Knelis Schothorst maakte deel uit van deze eenheid, die de opdracht had de binnenlandse orde te handhaven. Napoleon hield zich echter niet aan zijn woord en riep in het voorjaar van 1813 militairen van het thuisleger op om de Grande Armée te komen versterken in Duitsland. Kelis keerde naar huis terug.

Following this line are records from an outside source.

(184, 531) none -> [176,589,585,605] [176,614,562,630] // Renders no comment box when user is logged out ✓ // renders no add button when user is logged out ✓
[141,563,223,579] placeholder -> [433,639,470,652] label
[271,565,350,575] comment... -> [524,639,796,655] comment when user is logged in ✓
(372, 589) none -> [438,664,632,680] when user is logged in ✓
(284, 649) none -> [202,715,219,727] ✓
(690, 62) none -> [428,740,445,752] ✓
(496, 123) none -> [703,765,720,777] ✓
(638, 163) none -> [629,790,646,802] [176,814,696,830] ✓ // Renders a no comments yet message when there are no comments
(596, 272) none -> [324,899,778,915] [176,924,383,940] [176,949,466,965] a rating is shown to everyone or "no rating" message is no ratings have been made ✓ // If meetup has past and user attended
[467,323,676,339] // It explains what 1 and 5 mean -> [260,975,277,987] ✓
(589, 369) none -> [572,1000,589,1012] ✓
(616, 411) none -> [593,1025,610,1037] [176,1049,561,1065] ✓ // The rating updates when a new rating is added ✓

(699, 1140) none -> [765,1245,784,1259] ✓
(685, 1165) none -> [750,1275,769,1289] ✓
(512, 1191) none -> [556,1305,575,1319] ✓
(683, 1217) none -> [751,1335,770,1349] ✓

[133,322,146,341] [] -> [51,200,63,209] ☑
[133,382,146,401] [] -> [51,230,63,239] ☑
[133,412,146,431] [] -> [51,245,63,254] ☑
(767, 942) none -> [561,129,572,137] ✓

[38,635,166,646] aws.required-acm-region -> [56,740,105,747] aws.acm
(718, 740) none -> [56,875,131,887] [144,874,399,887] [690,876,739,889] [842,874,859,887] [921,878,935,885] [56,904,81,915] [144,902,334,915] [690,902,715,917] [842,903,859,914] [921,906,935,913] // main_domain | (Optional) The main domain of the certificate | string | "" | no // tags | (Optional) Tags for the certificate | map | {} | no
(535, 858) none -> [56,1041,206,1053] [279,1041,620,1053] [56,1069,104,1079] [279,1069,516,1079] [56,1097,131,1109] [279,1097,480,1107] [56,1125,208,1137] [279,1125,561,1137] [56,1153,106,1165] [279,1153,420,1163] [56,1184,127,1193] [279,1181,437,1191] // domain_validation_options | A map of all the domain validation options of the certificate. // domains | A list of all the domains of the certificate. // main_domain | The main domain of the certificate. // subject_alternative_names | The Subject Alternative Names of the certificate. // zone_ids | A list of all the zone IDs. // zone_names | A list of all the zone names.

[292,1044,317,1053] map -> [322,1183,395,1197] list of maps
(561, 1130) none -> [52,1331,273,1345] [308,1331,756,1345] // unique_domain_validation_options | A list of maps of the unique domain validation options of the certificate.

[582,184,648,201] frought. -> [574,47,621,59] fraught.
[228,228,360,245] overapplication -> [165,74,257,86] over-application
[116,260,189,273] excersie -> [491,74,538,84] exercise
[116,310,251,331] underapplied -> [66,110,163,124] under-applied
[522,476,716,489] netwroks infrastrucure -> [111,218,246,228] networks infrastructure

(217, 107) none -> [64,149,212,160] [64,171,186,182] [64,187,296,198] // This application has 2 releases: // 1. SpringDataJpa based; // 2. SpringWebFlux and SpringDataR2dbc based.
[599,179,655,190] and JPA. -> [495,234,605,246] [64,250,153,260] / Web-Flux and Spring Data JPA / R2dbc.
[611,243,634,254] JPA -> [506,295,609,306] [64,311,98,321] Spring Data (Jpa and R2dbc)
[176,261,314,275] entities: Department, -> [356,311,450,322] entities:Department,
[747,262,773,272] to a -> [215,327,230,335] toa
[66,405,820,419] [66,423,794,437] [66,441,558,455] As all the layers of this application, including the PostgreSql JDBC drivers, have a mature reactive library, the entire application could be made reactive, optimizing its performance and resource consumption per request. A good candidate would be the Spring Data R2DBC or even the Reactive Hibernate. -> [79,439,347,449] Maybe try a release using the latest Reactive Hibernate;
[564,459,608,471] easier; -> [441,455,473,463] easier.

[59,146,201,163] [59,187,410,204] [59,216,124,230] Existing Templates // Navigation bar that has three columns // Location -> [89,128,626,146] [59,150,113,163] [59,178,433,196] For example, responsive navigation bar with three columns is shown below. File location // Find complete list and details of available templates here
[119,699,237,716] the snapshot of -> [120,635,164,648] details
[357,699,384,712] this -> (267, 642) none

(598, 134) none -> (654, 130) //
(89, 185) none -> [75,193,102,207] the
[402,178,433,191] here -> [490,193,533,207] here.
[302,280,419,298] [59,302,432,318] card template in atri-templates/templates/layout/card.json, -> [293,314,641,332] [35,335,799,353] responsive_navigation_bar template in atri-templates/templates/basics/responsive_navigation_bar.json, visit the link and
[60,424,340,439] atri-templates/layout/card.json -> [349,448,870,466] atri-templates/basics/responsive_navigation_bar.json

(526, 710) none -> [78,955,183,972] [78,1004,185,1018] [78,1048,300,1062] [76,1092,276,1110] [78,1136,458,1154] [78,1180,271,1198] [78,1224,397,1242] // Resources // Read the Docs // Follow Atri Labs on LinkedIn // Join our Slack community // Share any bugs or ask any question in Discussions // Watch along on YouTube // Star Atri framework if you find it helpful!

3e Cohort van de Nationale Garde
Negen Eemnessers waren ingelijfd bij het 3e Cohort, dat als standplaats Amsterdam had. Napoleon liet ook deze jongens in het voorjaar van 1813 naar de Grande Armée gaan. Omdat de scans van het cohort nog niet gedigitaliseerd zijn, weten we niet wanneer de jongemannen in dienst traden, naar welk legeronderdeel ze overgeplaatst waren, noch wat ze er deden. Wat weten we wel? Teunis Hilhorst, Gerrit Roodhart en Jan Stoutenburg keerden niet terug. Teunis Grootveld werd overgeplaatst naar het 123e Linieregiment. De namen van de vijf overige militairen vonden we terug bij de Burgerlijke Stand. Japik van den Berg trouwde in 1815 te Eemnes met Maria van Dijk. Fock de Graef, ongehuwd gebleven, overleed in Eemnes in 1835. Sijmen Schothorst trad in 1815 te Eemnes in het huwelijk met Gijsbertje Schoonderbeek. Jan Schouten trouwde in 1823 te Soest met Caatje de Ruig. Hannes Hilhorst, tenslotte, trouwde in 1818 te Deventer met Maria Schellekens.

Tenslotte
Van de achtentwintig militairen uit Eemnes die onder Napoleon dienden, keerden twaalf personen zeker terug. Van zestien jongemannen weten we niet precies wat er met hen gebeurd is. In zijn artikel ‘Naamloze doden. Een tyfusepidemie onder soldaten van Napoleon’ stelt Joost Welten dat naar schatting slechts 10- 20% van de militairen sneuvelden als gevolg van krijgshandelingen. Verreweg de meeste soldaten stierven achter het front aan een combinatie van uitputting en besmettelijke ziekten.

Noten
[1] Volgens het Keizerlijk decreet van 21 oktober 1811 bestond de Gemeente Eemnes uit Eemnes Buitendijk (816 inwoners) en Eemnes Binnendijk (332 inwoners).

[2] Wim Fecken, De Franse Tijd, in Kwartaalblad HKE, Jaargang 13, nr. 3, sept. 1991.